Best of All Worlds
By Kenneth Oppel
Penguin Teen Canada
Age 12 and older
Thirteen-year-old Xavier Oak, a gamer and avid fan of Dungeons & Dragons (and the narrator of Kenneth Oppel’s new book), had reluctantly agreed to spend the weekend at the family’s lakeside cottage with his father, Caleb, and pregnant stepmother, Nia. Older brother Sam had a soccer game and stayed home with their mother. But when Xavier woke up that first morning at the cottage, his life changed dramatically — and apparently forever.
He heard a goat bleating, and when he looked out the window he saw that the lake was gone and the cottage was now on farmland.
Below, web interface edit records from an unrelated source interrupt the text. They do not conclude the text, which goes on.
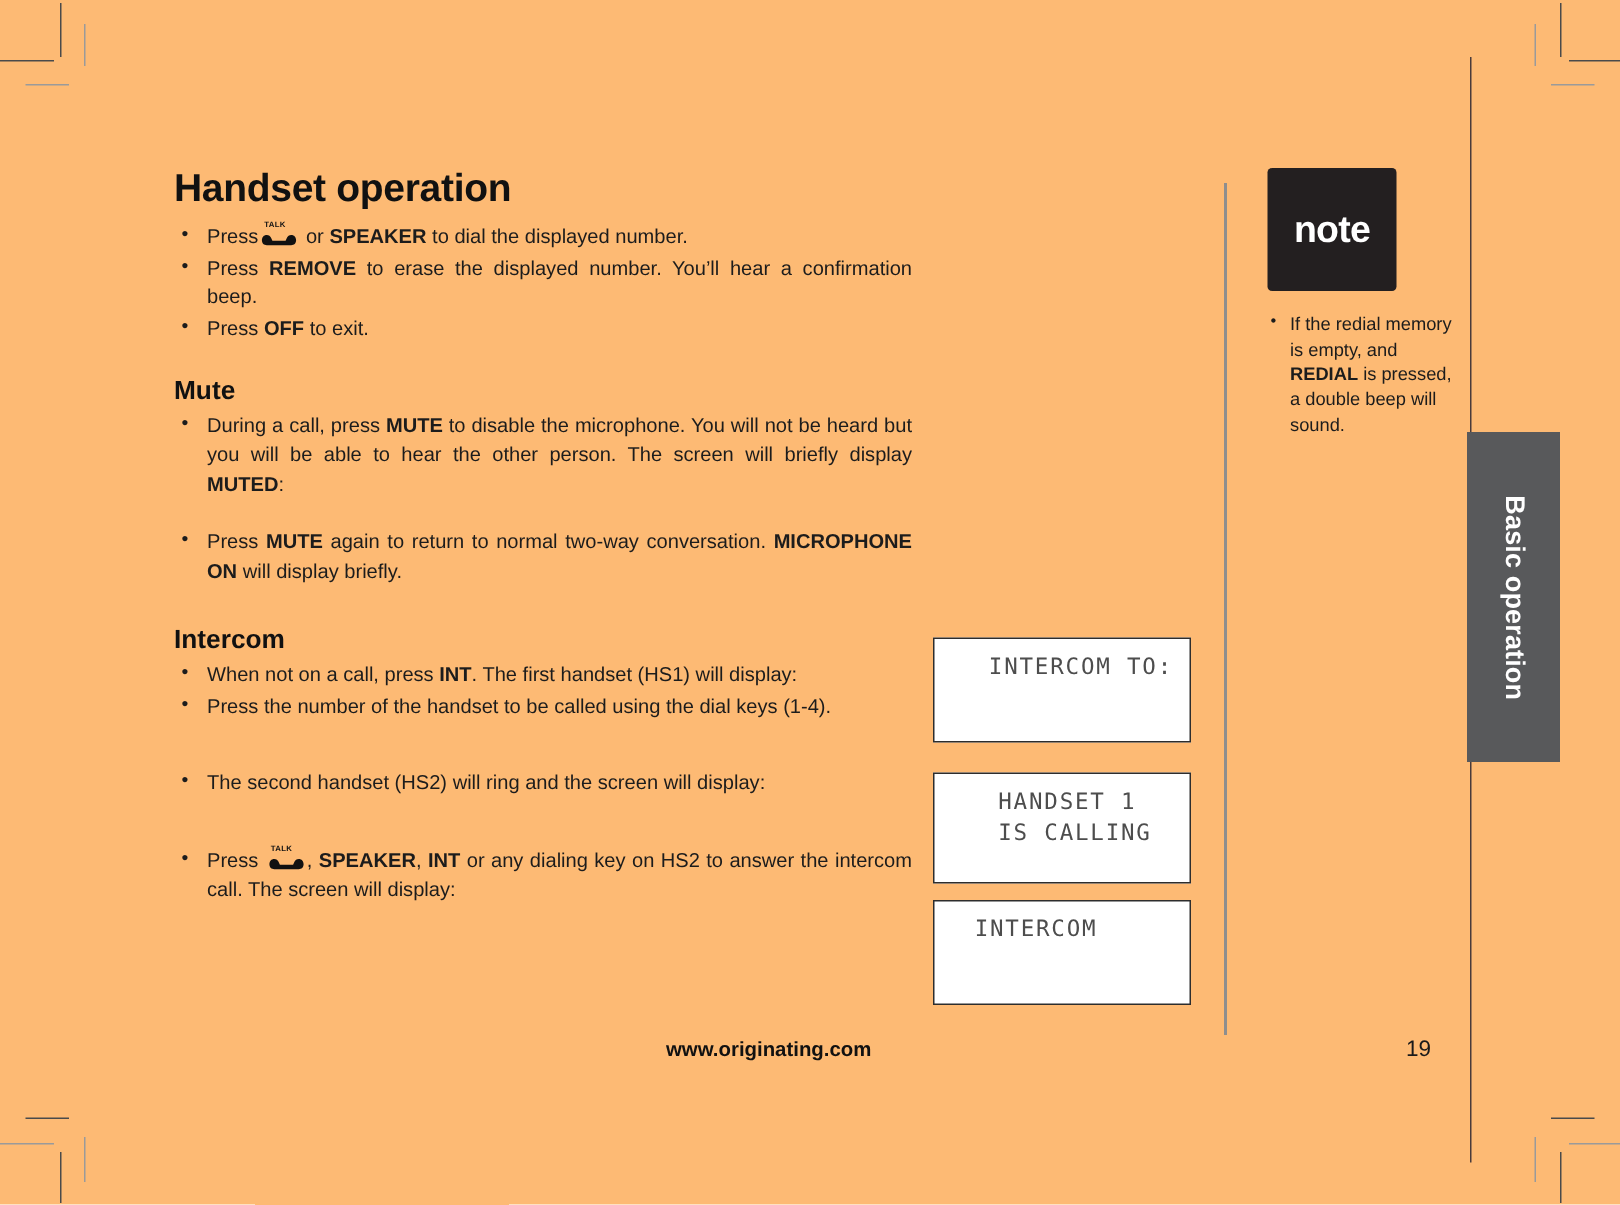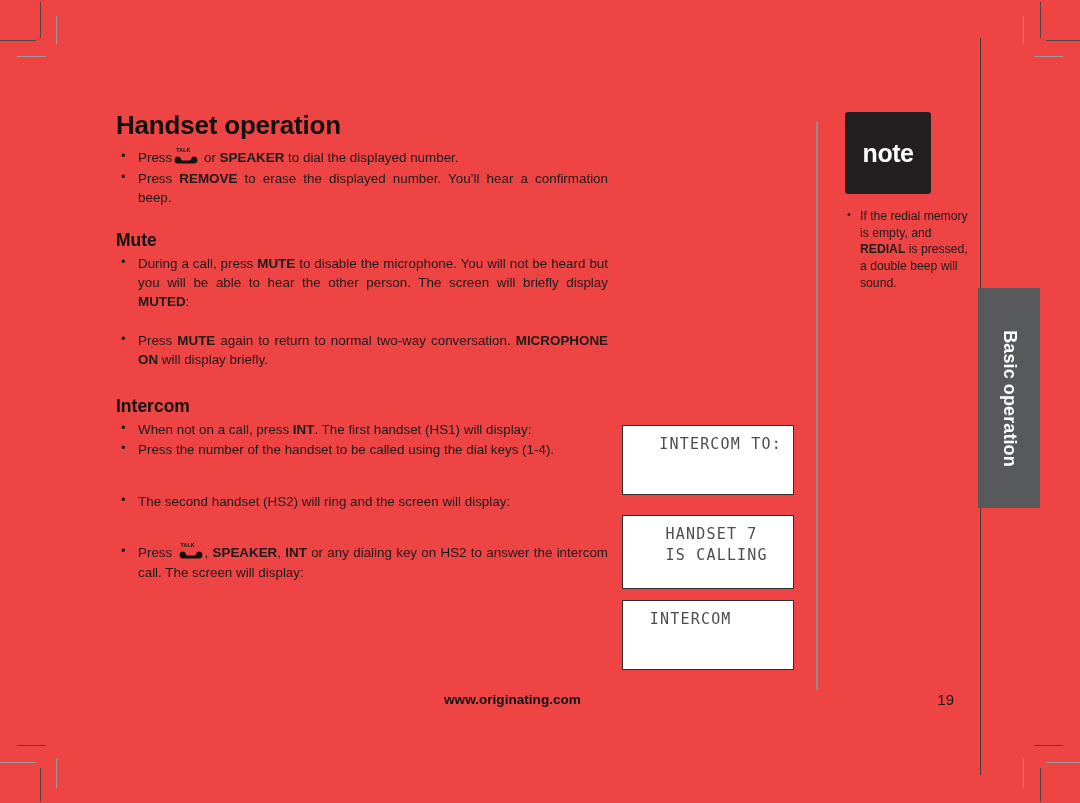"Handset operation" #page { background: #ef4444 -> #fdba74 }
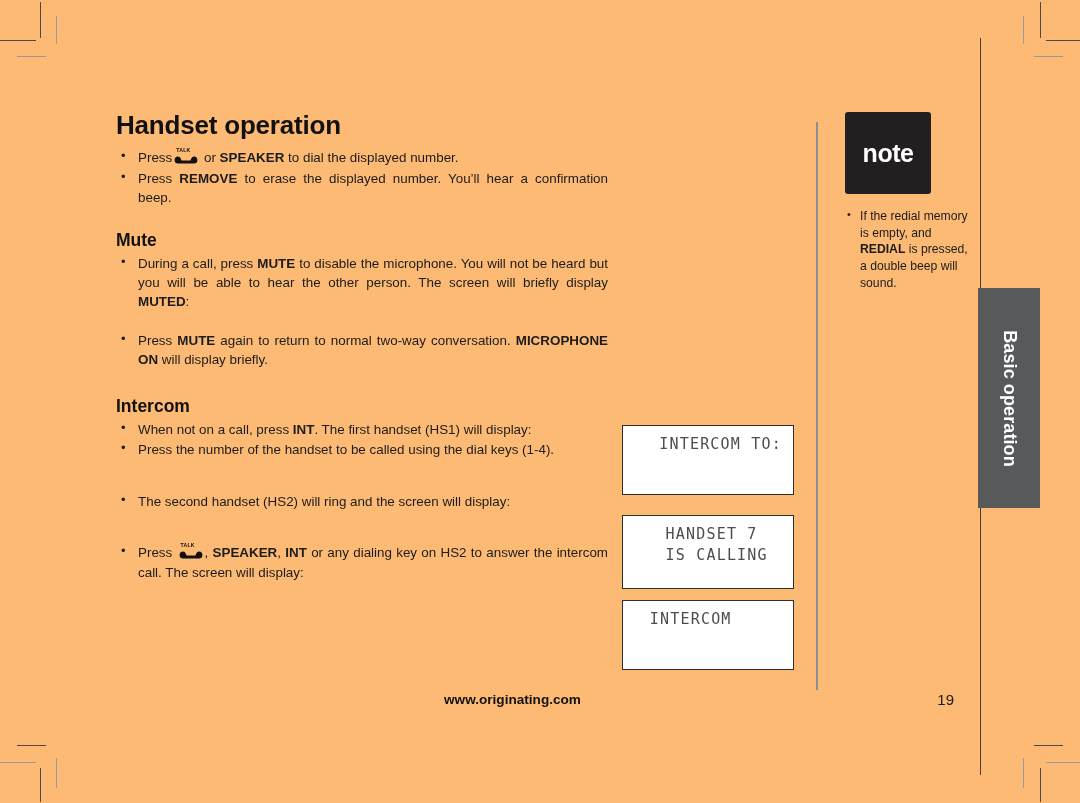"Press OFF to exit." li.bullet { html: none -> <li>Press <b>OFF</b> to exit.</li> }
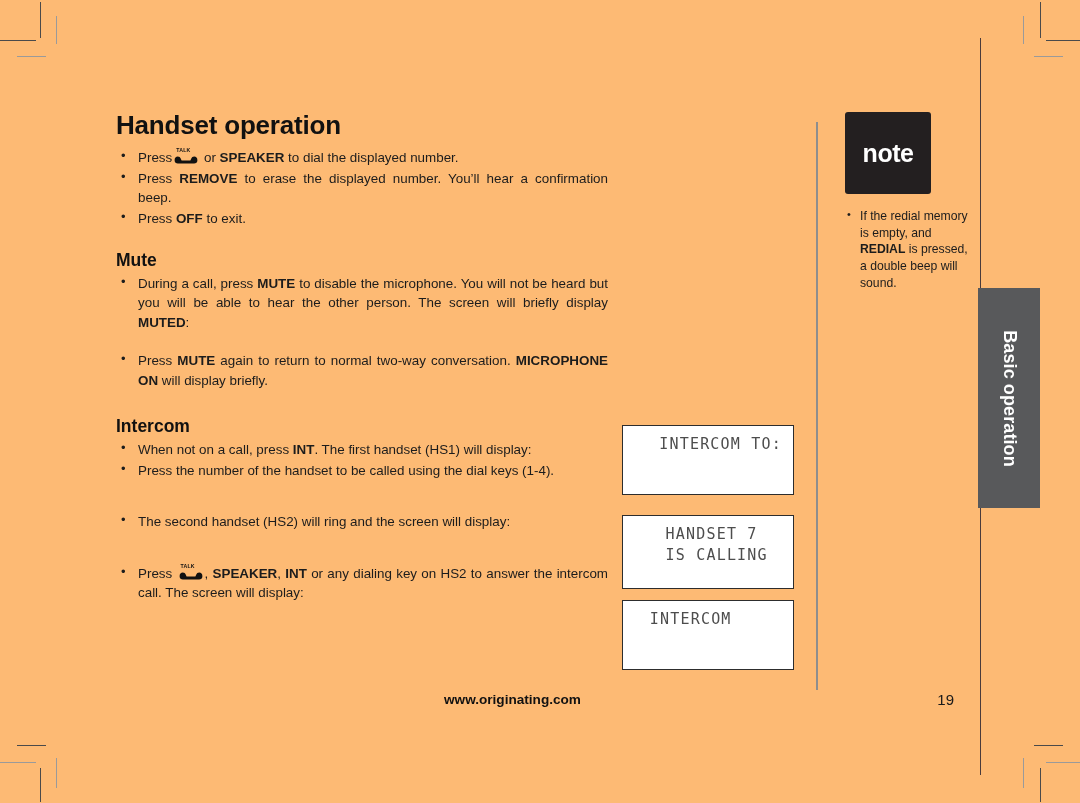"HANDSET 7" span.row { text: 7 -> 1 }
What’s more, when he and his father explored the property, they eventually discovered that other than two goats, 15 chickens and some ducks, they were the only signs of life under a seemingly impenetrable dome. Xavier concludes they’ve been abducted by aliens, and that the biodome, with a diameter of about 10 kilometres and a circumference of 32 kilometres, is somewhere in outer space.
What follows is a riveting account of three people making a life for themselves away from everything they have ever known, joined within days by an infant who has never known anything else. When, 41 pages into this book, I discovered they’d been living this way for three years — and become proficient farmers in the process — I was shocked, and Xavier’s longing for his mother and his brother Sam became especially poignant.
By now they had seven goats in addition to the chickens, and three-year-old Noah found a puppy in the orchard. Xavier knows their unidentified abductors — simply referred to as “they” throughout the book — have a soft spot for Noah, occasionally leaving him gifts. He was the result of a difficult birth and “they” knocked the family out, saved the baby, and even changed the bloody sheets. Xavier, meanwhile, feels more and more like an outsider as he misses his mother and older brother; when his phone dies, he feels especially devastated, since he has spent three years texting his brother (albeit without service). “All my music and pictures, all my one-way conversations with Sam, gone forever,” he tells us.
When Xavier stumbles onto a site apparently intended for another dwelling, and watches a horde of “glittering midges” construct a two-storey lodge that turns out to belong to a family with two daughters — one a 16-year-old, the other about four — this already fantastic story takes even more incredible twists and turns, with issues that will strike readers as surprisingly timely and current.
A blurb on the back cover has author David Levithan calling this book a masterpiece, adding: “As soon as you finish, you’ll want to talk to someone about it.” That was certainly the case for me, although the first thing I did was reread the whole book in hopes of finding answers to the questions I still had about this well-crafted story — one that kept me guessing right to the end.